In many of my Farm to Fork columns over the last few years I’ve stressed two big related themes that I believe are essential in order for the U.S. to remain the world’s preeminent food-producing nation and maintain our food security and food sovereignty.

These two related themes are the importance of better-connecting Americans with farmers and farming – where the food they eat comes from – and elevating the importance of farming, food production and food security as a national security issue for our country.

Consumers are disconnected from farming and where their food comes from today for a variety of reasons.

These are the three major reasons why I think this has become the new reality in our country.

First, only about 1 percent (around two million people out of a population of 330 million) of Americans are farmers today. The simple math based on this numerical reality means that the odds most Americans – particularly since 80% of us live in urban and suburban regions, according to the U.S. Census Bureau – even personally know a farmer is pretty low.

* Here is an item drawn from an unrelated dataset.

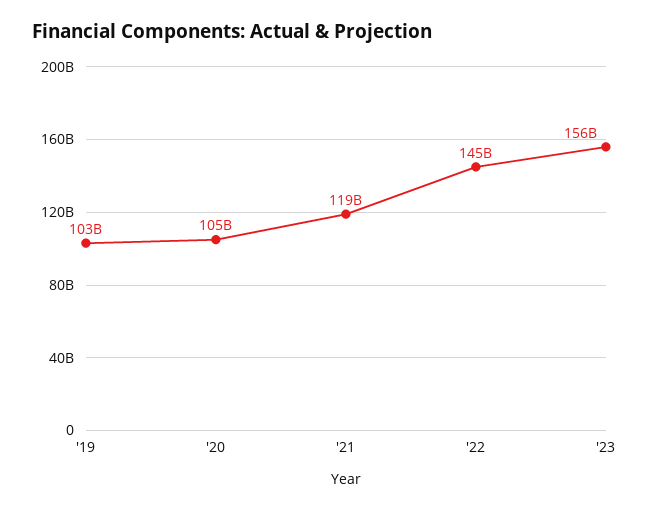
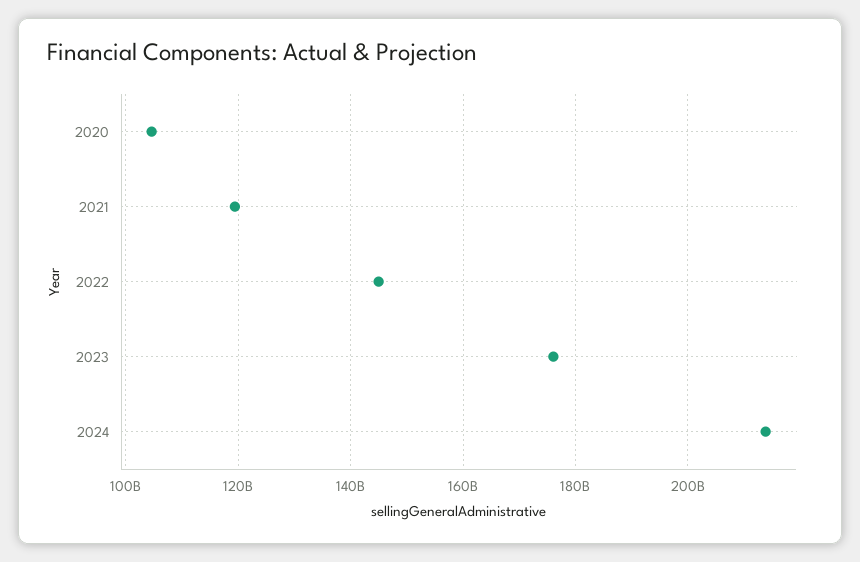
'19: 103000000000 -> none
'23: 156000000000 -> 176000000000
2024: none -> 214000000000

Additionally, modern mass food production and the creation of the long supply chain has largely removed farmers from interacting directly with consumers, who are the end-users of what farmers produce. This is one reason why farmers markets and farmers selling what they produce, including finished food products, directly to consumers is so important today as a way to encourage and increase interaction between those who grow our food and eaters.

Lastly, agriculture and food production have become so successful in the U.S. since the end of War II that as consumers we’ve simply come to take farmers, farming and what it takes to produce the bounty of foods available to us today for granted. Great success often leads to “out of sight, out of mind” and even indifference.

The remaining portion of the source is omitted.